In the last segments we have talked about AI in business, how it applies to law firms, and more specifically how it’s used, how we can leverage the fantastic Artificial Intelligence engines of Google and Facebook to make our digital marketing work better, work smarter, work more efficiently.
And what I would like to talk with Keith about now is, is it possible to take these same techniques and take it out of that digital marketing world for something let’s say like television or billboards or satellite radio, can you talk to that a little bit?
Keith Dyer: I can and I will explain this. So billboards, no; television, from a local television station, no, you cannot use it at this time. It’s more based on subscriber-based technologies or mediums like cable television or Sirius XM Radio. This is going to be a very simplistic answer, but it makes sense.
If I am able to identify the identities of people that are searching for an attorney and I am able to cross-reference that into the subscriber base of a cable company or into XM Sirius, then you are able to find those folks and then the technology will be here within the next couple of months that you are able to serve them ads specifically on those mediums as well.
Christopher T. Anderson: Okay, yeah, so people who look for this type of law tend to be listening to Channel 859 on Sirius XM or at least are subscribers to Sirius XM or like to go to this cable television channel, is that kind of thing what you are talking about?
Keith Dyer: Yes sir, yeah.
Christopher T. Anderson: Cool. And then you said billboards, no, but that’s right now because we can’t do anything to identify who is walking past a billboard.
Keith Dyer: That’s right.
Christopher T. Anderson: But as, I think if anybody is reading the news, they know that like Facebook right now is like hugely investing in facial recognition and I imagine countries like China are hugely investing. I mean the technology to make billboards relevant too is pretty fast upon us.
Keith Dyer: That’s true, and that will be really interesting to see how that plays out. That’s a much more ‘Minority Report’ like application, so yes. I think it’s not too far away.
Christopher T. Anderson: Yeah. And it’s an interesting conundrum, right, because it’s — the one initial reaction is, that’s starting to feel like an invasion of privacy, but on the flip side it’s like wow, I don’t have to — when I am listening to — here’s an example, I mean I think that probably fits into yours, when I am listening to Pandora and I have the one with the ad service, the ads right now are — they are for my location, like they are smart enough to know where I am listening and so they give me local ads, even though it’s an international service.

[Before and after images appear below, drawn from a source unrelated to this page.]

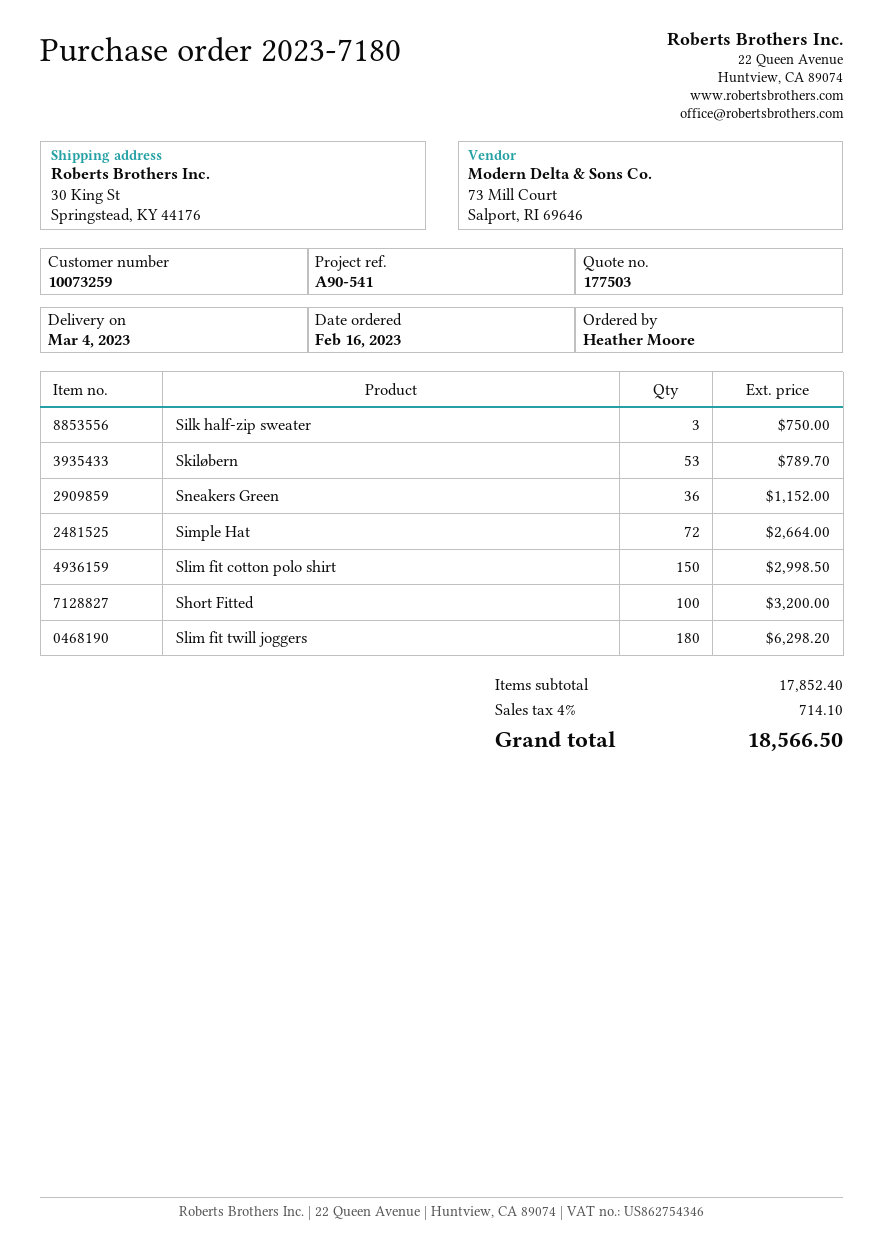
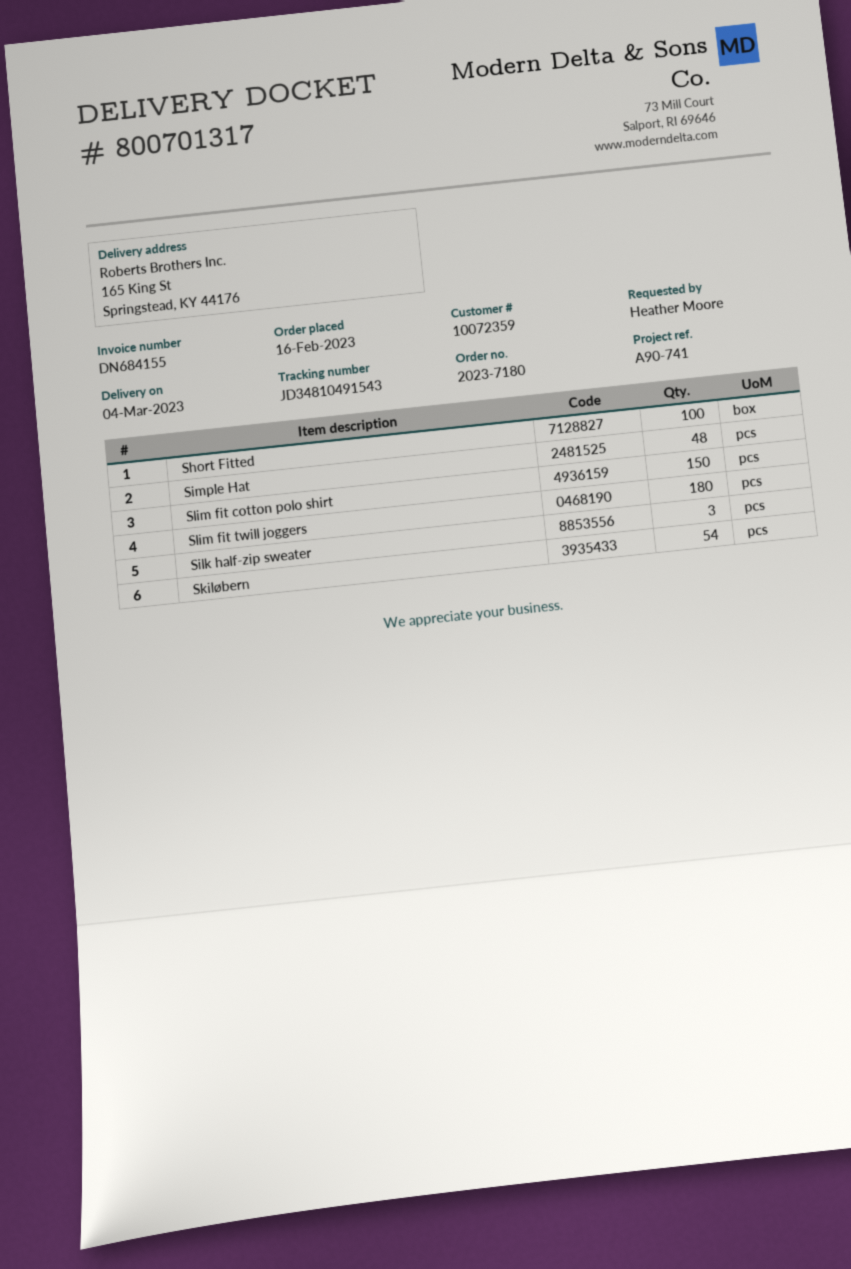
customer number: 10073259 -> 10072359
reference: A90-541 -> A90-741
ship to: 30 King St, Springstead, KY 44176 -> 165 King St, Springstead, KY 44176
Skiløbern: 53 -> 54
Sneakers Green: 36 -> none
Simple Hat: 72 -> 48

But it will be better I think with the way you are saying is sooner or later they will be able to be targeting it to me.
Keith Dyer: That’s right, yeah.
Christopher T. Anderson: And I probably won’t be hearing the Tide commercial anymore, but I might be hearing the commercial about better oil for an airplane or better ski holiday places, because they for some reason will know that’s what I like to think about.
Keith Dyer: Right. Or if you like fishing, you will get ads about boats.
Christopher T. Anderson: Yeah, exactly. That’s really, really fascinating. So that’s I think what you are kind of forecasting a little bit, but this will become more — this using the Artificial Intelligence to enhance marketing is going to spread out in where it can be applied.
Keith Dyer: That is correct. It’s going to be mind-boggling. I think that people should not be afraid of it, but they should hold on, because it’s going to be really interesting.
Christopher T. Anderson: And let’s talk about the benefits to law firms. So I mean obviously getting to your audience instead of a crapshoot is better, but how does this affect the cost of marketing, the overall spend in marketing?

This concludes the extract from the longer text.